Le pape, ses évêques et ses curés font la une des médias. Chaque jour des témoignages de victimes sortent de l’ombre pour être étalés au grand jour. Hier, sujet tabou, les crimes de pédophilie sortent enfin de la nuit après des années de vie gâchée, de faits cachés, pour des milliers de victimes qui osent enfin s'exprimer. La possibilité d'être écouté, d'être pris au sérieux est une thérapie indispensable pour soigner leurs blessures physiques et morales.
Mais combien de ces crimes resteront à jamais dans les ténèbres, impunis faute de preuves, de pudeur, de honte de le dire et de prescription légale. Certains ont enfoui à jamais leurs flétrissures au fin fond de leur mémoire. Est-il vraiment nécessaire de raviver ces stigmates ? De faire les choux gras de l’information, souvent à sensation ? Livrer le récit de ces actes répréhensibles à la vindicte populaire est nécessaire. Les enfants vont questionner leurs parents, en espérant qu’eux-mêmes abordent franchement la question et mettent en garde leur progéniture sur ces pratiques abominables, demeurées trop longtemps un sujet tabou. L’acte de pédophilie est rendu possible à cause du non-dit, du mensonge, d’un manque de franchise et de communication envers les jeunes. Les parents, les enseignants ont une grande part de responsabilité.

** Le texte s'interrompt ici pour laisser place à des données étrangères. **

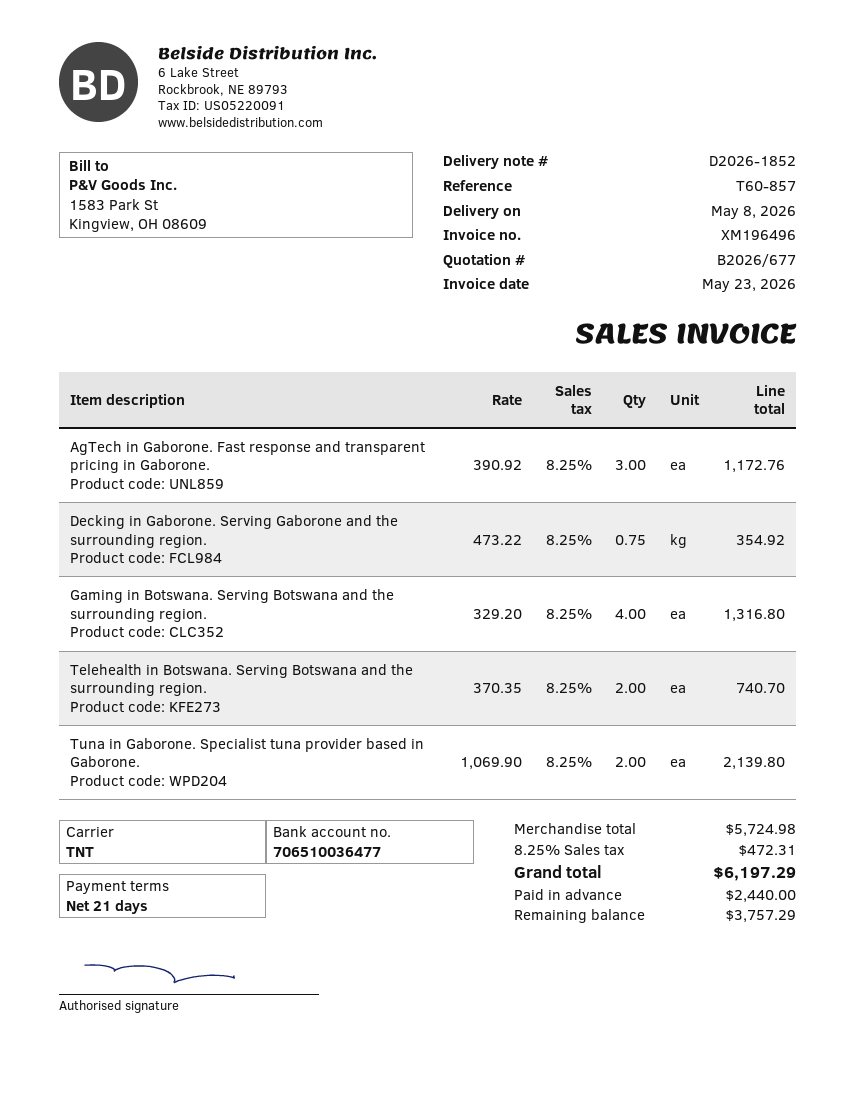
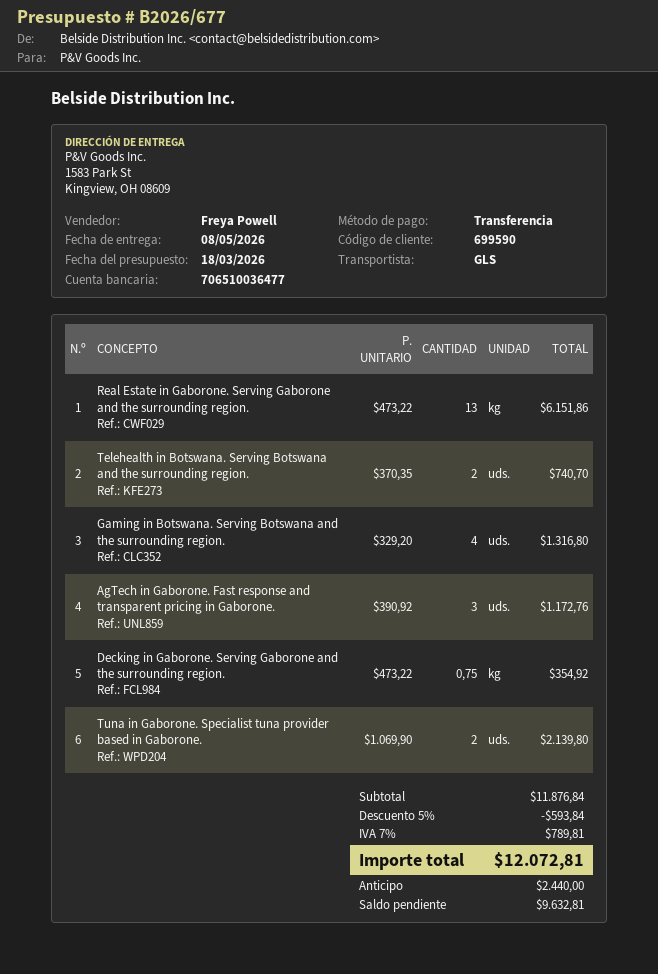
shipping method: TNT -> GLS
Real Estate in Gaborone. Serving Gaborone and the surrounding region.: none -> 13 x 473.22 = 6151.86
subtotal: 5724.98 -> 11876.84
discount: none -> 5% = 593.84
tax: 8.25% = 472.31 -> 7% = 789.81
total: 6197.29 -> 12072.81
balance: 3757.29 -> 9632.81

Pour excuser l’Eglise, d’aucuns prétendent avec raison que ces crimes ont également lieu en milieu laïque, au sein même de la famille aussi. Mais que je sache, les crimes de cet ordre sont plutôt rares au sein de congrégations religieuses issues du protestantisme ou d'autres religions. C'est bien la preuve que le vœu de chasteté, cette obligation contre nature imposée par l'Eglise, est directement lié à la pratique de ces actes monstrueux.
Voici ma petite histoire qui aurait pu mal tourner. A 15 ans, j’étais soliste dans un cœur d’enfant. Durant les répétitions d’un festival, une allégorie paysanne où se produisaient des musiciens, des danseurs et des chanteurs, j’ai fait la connaissance d’un ténor très connu à l’époque. Il n’avait de cesse de me féliciter pour ma voix d’archange… s’asseyait à mes cotés au moment des pauses et alla jusqu’à me caresser la cuisse. Il rencontra ma mère au cours d’un dîner à la maison pour l’inciter à ce que je poursuive mes études de chant au conservatoire où il professait, d’ailleurs. Ma mère compris de suite ses intentions malsaines et me mis aussitôt en garde. Inutile de dire que je pris mes distances avec ce charmant monsieur durant la dizaine de jours que dura le spectacle.
J’ai été pressenti pour interpréter le rôle de soprano l’année suivante lors d’une fête grandiose, celle des vignerons, qui a lieu tous les vingt-cinq ans. Entre-temps, j’avais perdu ma voix cristalline. A la deuxième représentation, mon remplaçant, un gosse de 14 ans, a été victime de ce « charmant monsieur » qui lui aussi tenait la vedette. Celle de la presse en particulier qui relata le scandale. Le pédophile-chanteur fut remplacé sur le champ et alla croupir en prison.